Once the line with "Hace 18 horas" has been located in the records below, set down that line and all subsequent lines exactly, omitting the pictures.

Items from a data source:
━━━━━━━━━━━━━━━━━━━━
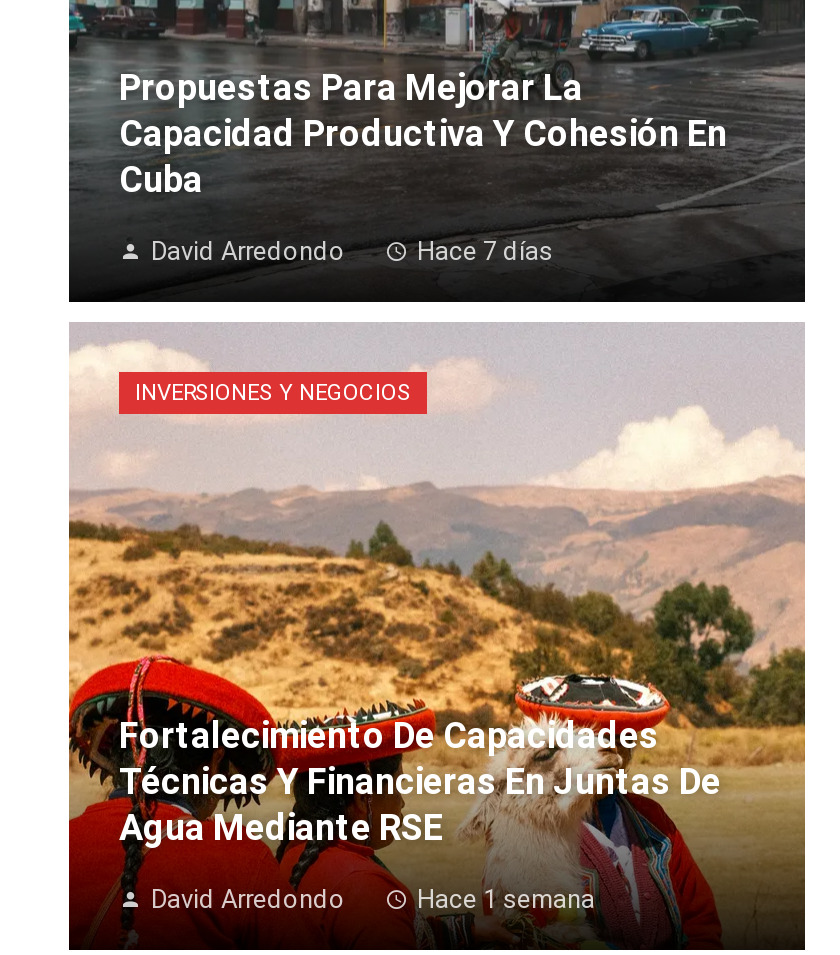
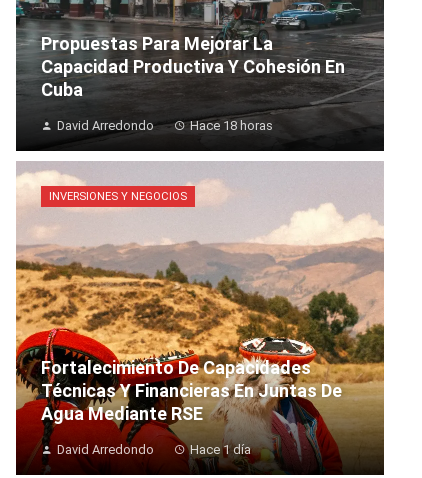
- Hace 7 días
+ Hace 18 horas

- Hace 1 semana
+ Hace 1 día
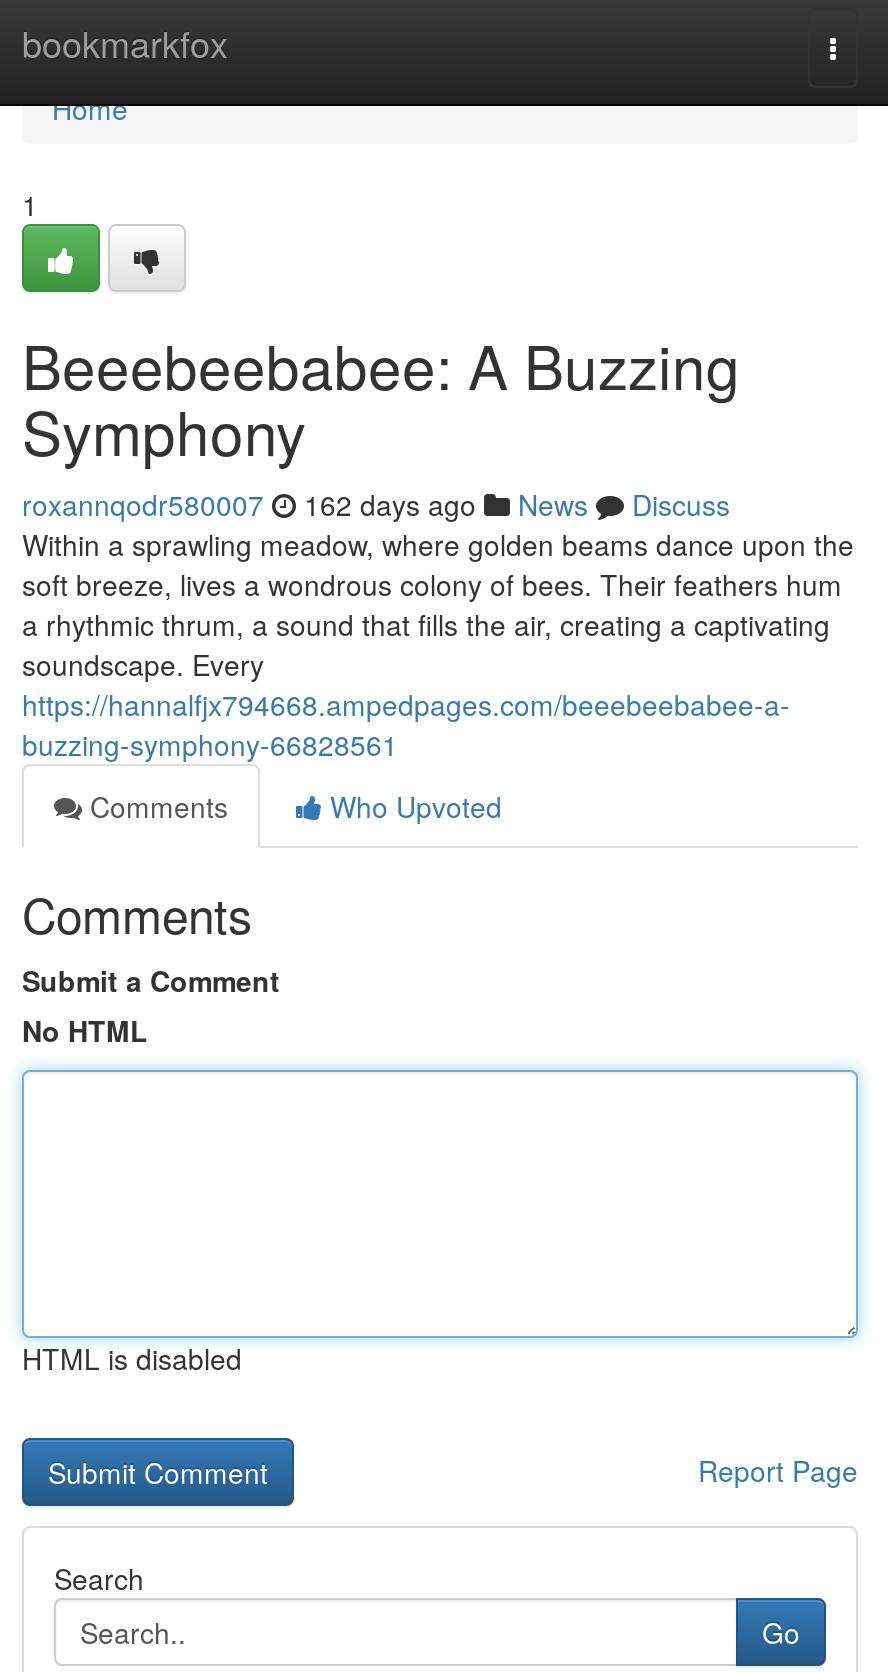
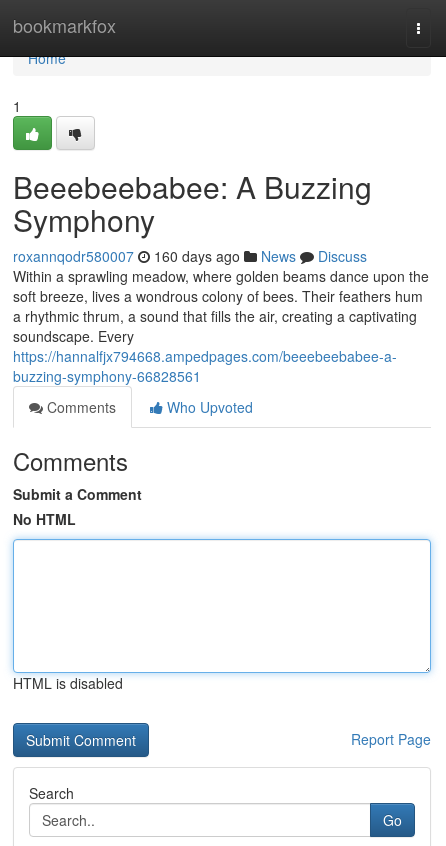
- roxannqodr580007 162 days ago News Discuss
+ roxannqodr580007 160 days ago News Discuss
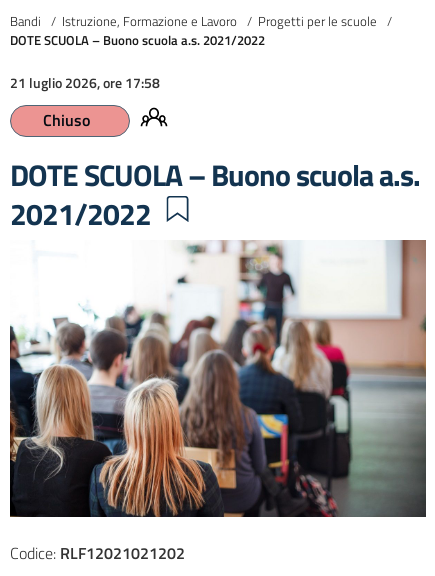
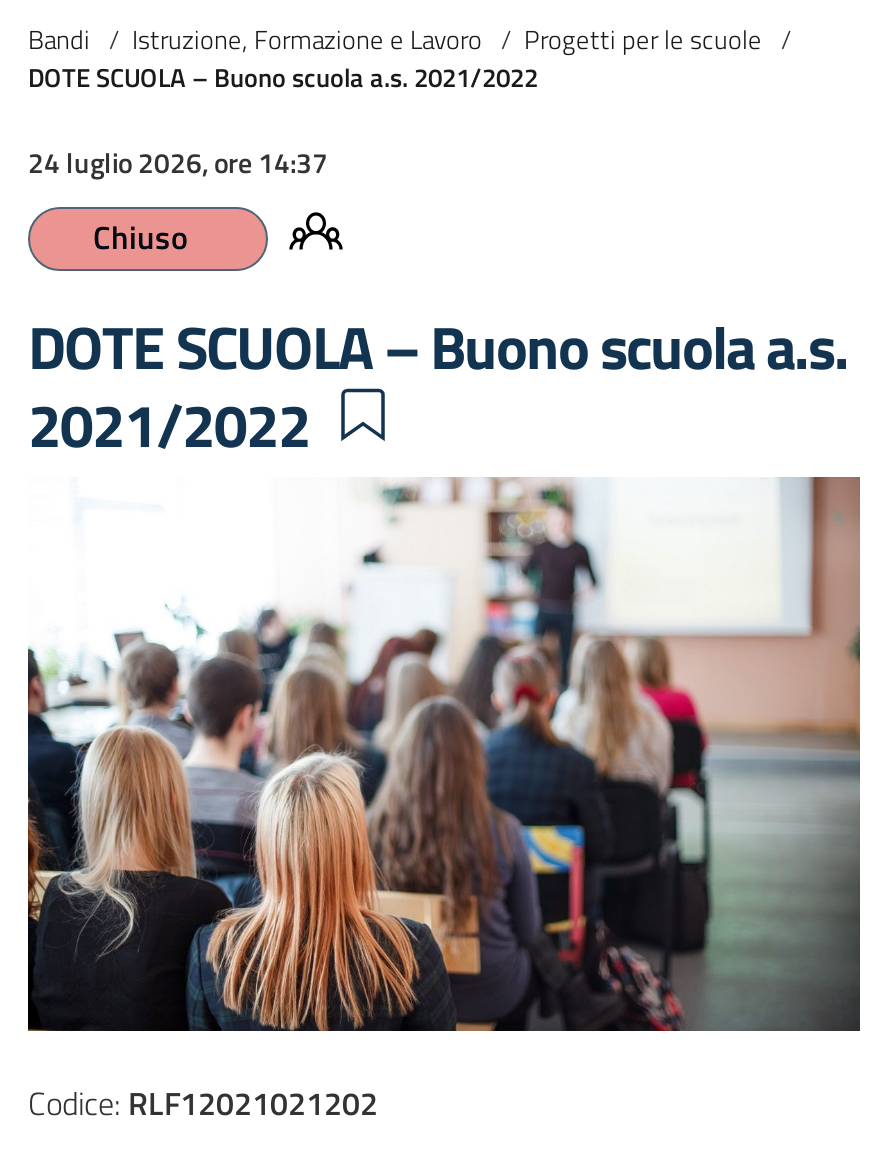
- 21 luglio 2026, ore 17:58
+ 24 luglio 2026, ore 14:37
━━━━━━━━━━━━━━━━━━━━
**Response box**
+ Hace 18 horas

- Hace 1 semana
+ Hace 1 día
- roxannqodr580007 162 days ago News Discuss
+ roxannqodr580007 160 days ago News Discuss
- 21 luglio 2026, ore 17:58
+ 24 luglio 2026, ore 14:37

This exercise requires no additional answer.